- _Exercise_
Omit all pictures. Print the remaining lines exactly, from the start of the data through the line containing "<span>19676 JUNIPER LP</span>".

- _Records from a dataset_
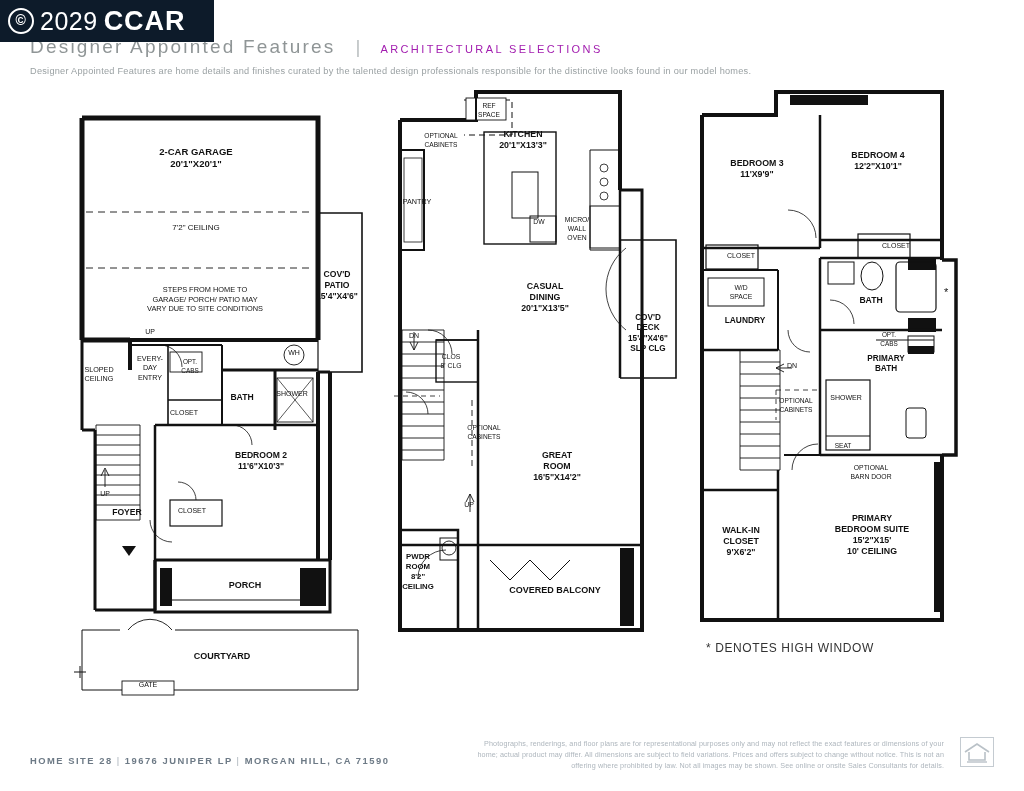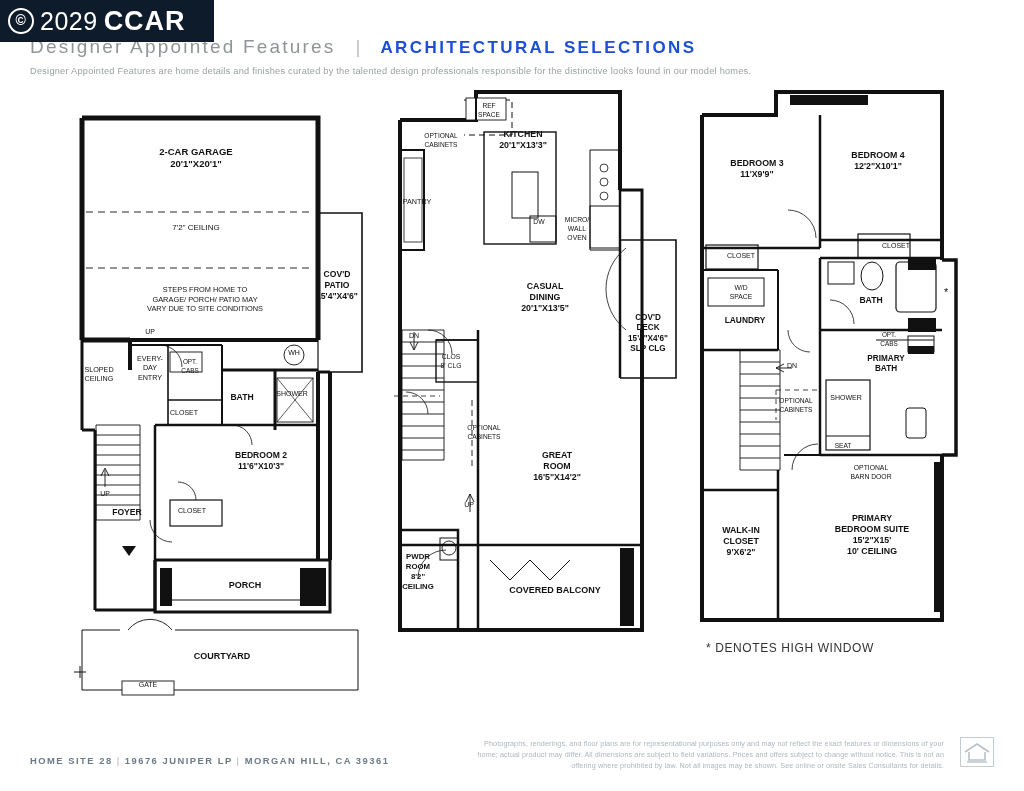--- a/index.html
+++ b/index.html
@@ -36,7 +36,7 @@
   }
   .hdr-sep{color:#b9bfc0;font-size:19px;}
   .hdr-sub{
-    font-size:17px;letter-spacing:2.4px;color:#1d4ed8;font-weight:700;
+    font-size:11px;letter-spacing:2.4px;color:#a21caf;font-weight:400;
   }
   .hdr-desc{
     margin-top:8px;font-size:9.2px;color:#9aa1a3;letter-spacing:0.25px;

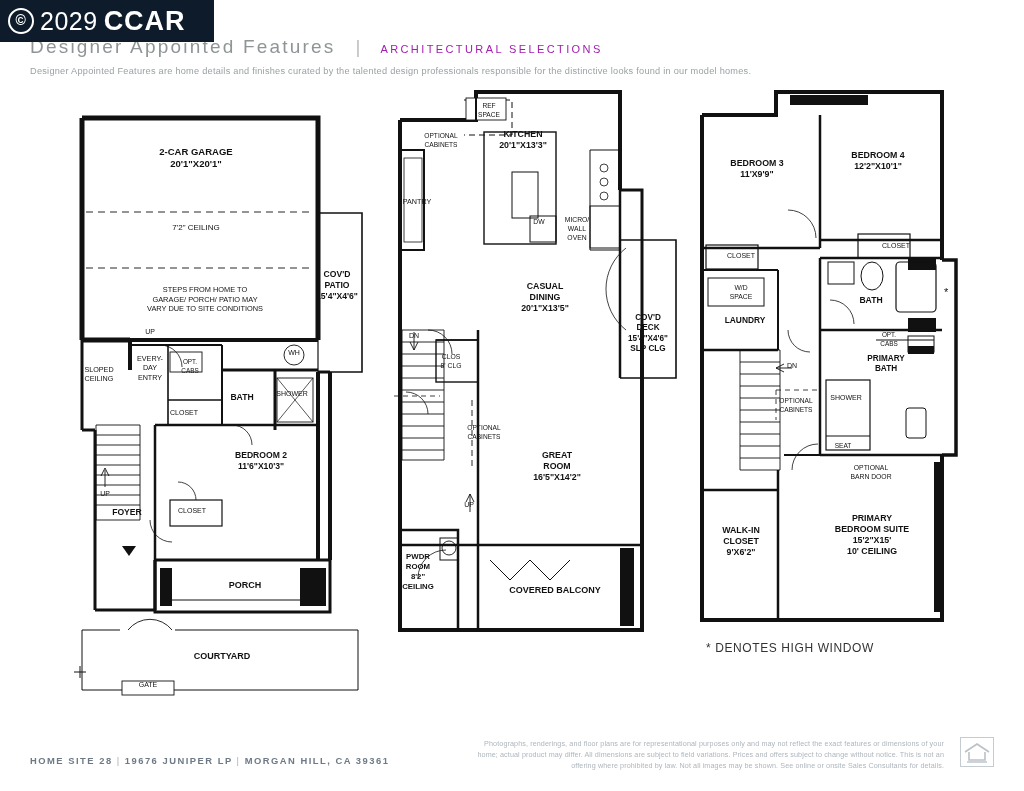--- a/index.html
+++ b/index.html
@@ -360,7 +360,7 @@
         <span class="sep">|</span>
         <span>19676 JUNIPER LP</span>
         <span class="sep">|</span>
-        <span>MORGAN HILL, CA 39361</span>
+        <span>MORGAN HILL, CA 71590</span>
       </div>
     </div>
     <div class="f-right">Photographs, renderings, and floor plans are for representational purposes only and may not reflect the exact features or dimensions of your home; actual product may differ. All dimensions are subject to field variations. Prices and offers subject to change without notice. This is not an offering where prohibited by law. Not all images may be shown. See online or onsite Sales Consultants for details.</div>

- _Answer to this task_
--- a/index.html
+++ b/index.html
@@ -36,7 +36,7 @@
   }
   .hdr-sep{color:#b9bfc0;font-size:19px;}
   .hdr-sub{
-    font-size:17px;letter-spacing:2.4px;color:#1d4ed8;font-weight:700;
+    font-size:11px;letter-spacing:2.4px;color:#a21caf;font-weight:400;
   }
   .hdr-desc{
     margin-top:8px;font-size:9.2px;color:#9aa1a3;letter-spacing:0.25px;

--- a/index.html
+++ b/index.html
@@ -360,7 +360,7 @@
         <span class="sep">|</span>
         <span>19676 JUNIPER LP</span>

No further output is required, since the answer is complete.